Kor
Prof. Dr. Osman Genç - Fizyoloji uzmanı
- 458
Arkadaşınla bir sürü şeyler yaşamışsın. İyi günler, kötü günler geçirmişsin. Birbirinizi seviyorsunuz, sayıyorsunuz, değer veriyorsunuz. Sonra bir bakıyorsun didişmeniz, hırgürleriniz başlamış, bitmiyor. Haset, kıskançlık, çelme takma, dedikodu, yüzüne gülmek, arkasından işler çevirmek ve daha neler neler. Sonra bakıyorsun dünya böyle geçmez. Sen durulmaya çalışıyorsun, duruluyorsun. Daha duruluyorsun. Bakıyorsun arkadaşın da durulmaya başlıyor. Duruluyor duruluyor. Tamam diyorsun ya şimdi oldu herhalde. Bundan sonra yaşanmışlıklar, davranışlar, nefes alışların bile o kadar güzel oluyor ki tadından yemiyorsun adeta. Yaşamın tadına varıyorsun. Her yere birlikte gitsek diyorsun. Hep birlikte olalım diyorsun. Ama herkesin işi var. Herkes ayrı işine gidecek.

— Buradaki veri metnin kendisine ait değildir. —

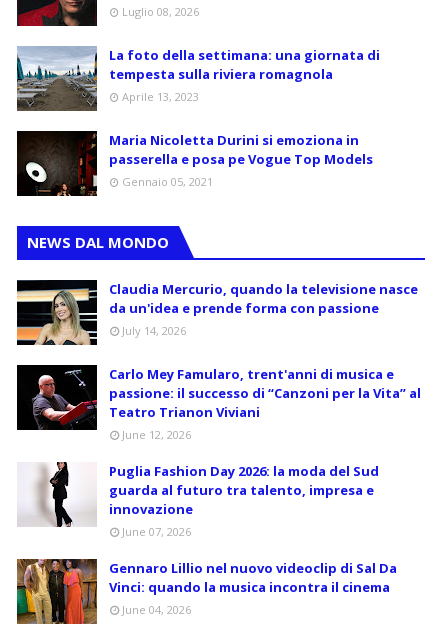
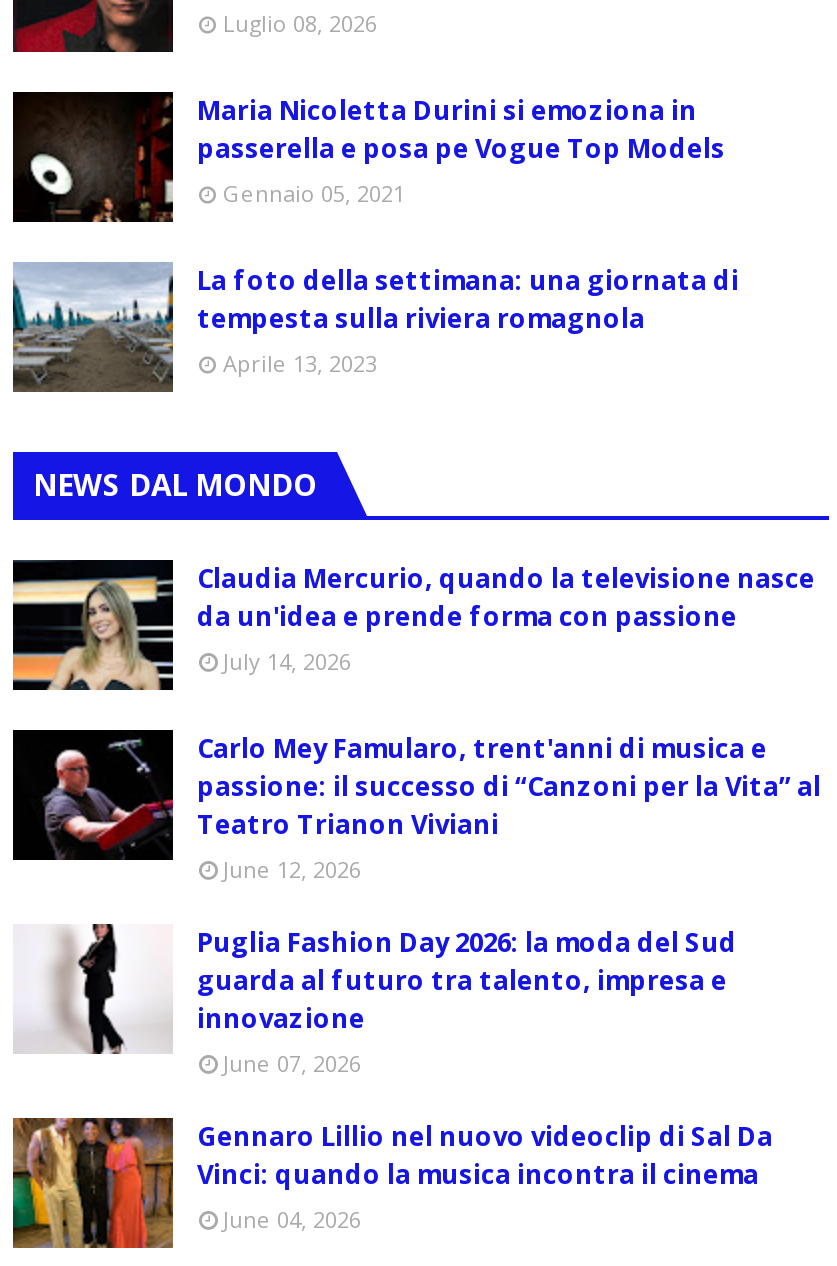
moved down: [image] | La foto della settimana: una giornata di | tempesta sulla riviera romagnola | Aprile 13, 2023

moved up: [image] | Maria Nicoletta Durini si emoziona in | passerella e posa pe Vogue Top Models | Gennaio 05, 2021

Her şey yolunda görünürken, her şey çok güzel görülürken, bir bakıyorsun lastik patlamış suçlu aranıyor. Otomatik suçlu sen oluyorsun. Olayı daha anlamadan, ne olduğunu bilmeden suçlu damgasını yemişsin. Ağıza alınmayacak laflar, konuşmalar sanki arkadaşından değil de seni hiç tanımayan yabancı birinden geliyor. Anlam veremiyorsun. “Ne oluyor ya?” diyorsun. O anda içinde bir kıvranma, burkulma hissediyorsun. Sanki içinde kor var, usul usul yanıyor. “Ha demek böyleymiş, arkadaşlığı bu kadarmış. Seni bu kadar anlıyormuş veya daha doğru ifade ile seni hiç anlamamış ve anlamaya çalışmamış” diyorsun. İletişimini hemen kesemiyorsun ama artık iletişimin derinliği kalmıyor. Belki bazı arkadaşlıklarda ve yaşanan şeylerde iletişimimiz sıfırlanabilir, öyle durumlar da olabiliyor.
İlişkilerinde çıkar gözetmeksizin, evrensel değerlere bağlı olarak davran, konuş.